Han Yan Wu, of Oakland, talked about the difficulty of covering the bills and the impossibility of getting ahead on her family’s three full-time salaries. 

“Over the last three years we have shared an apartment,” she said. “Besides what we need for food, transportation and housing, there is no space to move forward in our lives.” 

Wu, who is 55, said she feels lucky to earn $7.25 per hour – minus the $81 per month she remits to her employer for health care – in an electronics assembly plant. 

The EBASE report ended with a series of recommendations, including living-wage ordinances for the Port of Oakland and the city of Richmond, affordable housing and stronger anti-discrimination workplace laws. 

During the discussion, Alameda County Supervisor Keith Carson, whose district includes Berkeley, thanked the EBASE members for their work, and said that given his experience in government, he could support their recommendations “without exception.” 

“Government clearly does have a role in stepping in and dealing with these issues,” he said, and in fact has a mandate to provide essential services, including transportation, education, and food and housing assistance for the most needy of its citizens. 

“Do I pay for health care? Do I pay for child care? For transportation? For food? Those are the kind of issues that we see on the county level.” 

Carson added several recommendations of his own to the EBASE list, including the reintroduction of education in the trades at the high school level, more efficient and effective public transportation and affordable health care. 

“We’ve gotten away from universal health care in this fight, and we need to get back to it,” he said. 

Kassa ended the presentation by announcing that on Sept. 11, EBSE would appear before the Oakland city council to ask support for a “living wage” ordinance for the Port of Oakland.
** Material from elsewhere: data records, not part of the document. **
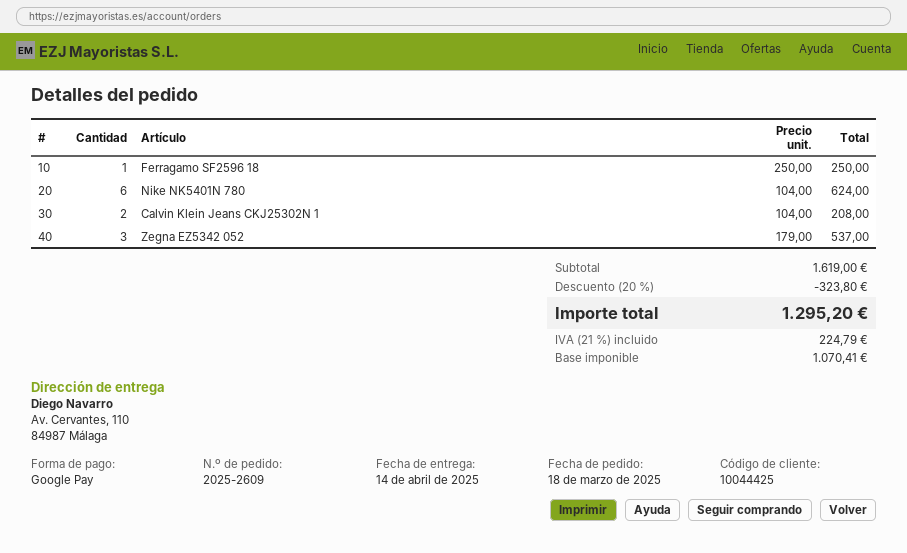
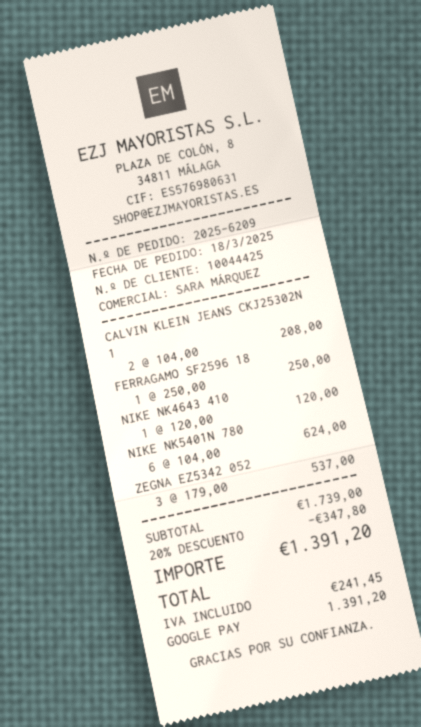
order number: 2025-2609 -> 2025-6209
NIKE NK4643 410: none -> 1 x 120.00 = 120.00
subtotal: 1619.00 -> 1739.00
discount: 20% = 323.80 -> 20% = 347.80
tax: 224.79 -> 241.45
total: 1295.20 -> 1391.20

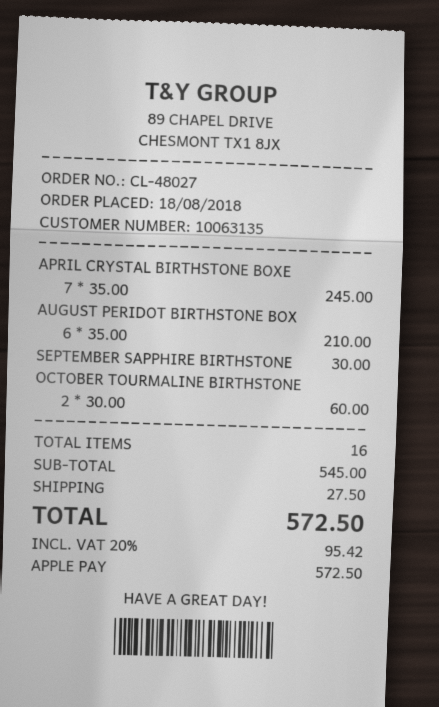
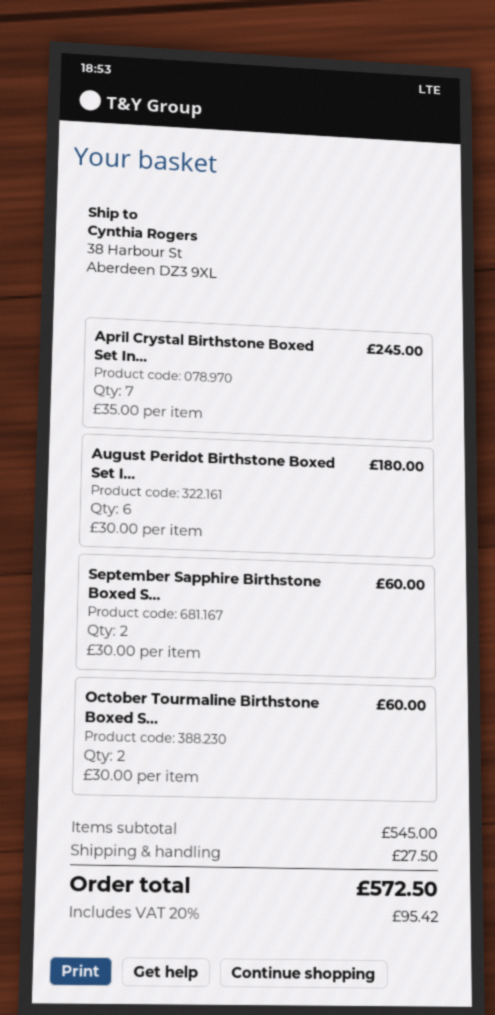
AUGUST PERIDOT BIRTHSTONE BOX: 6 x 35.00 = 210.00 -> 6 x 30.00 = 180.00
SEPTEMBER SAPPHIRE BIRTHSTONE: 1 x 30.00 = 30.00 -> 2 x 30.00 = 60.00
Three thousand of the port’s 22,000 workers are currently earning below-poverty wages. 

As the event was breaking up, Judy Goff, the executive secretary-treasurer of the Alameda County Central Labor Council offered all present $10 tickets to a Labor Day rally and a baseball game, the Oakland Athletics versus the Baltimore Orioles, at the Coliseum. The A’s were to honor nine “iron men” of the labor movement, including Elena Griffing, who has worked at Berkeley’s Alta Bates Hospital for the past 49 years. AFL-CIO president John Sweeney was to throw out the first pitch.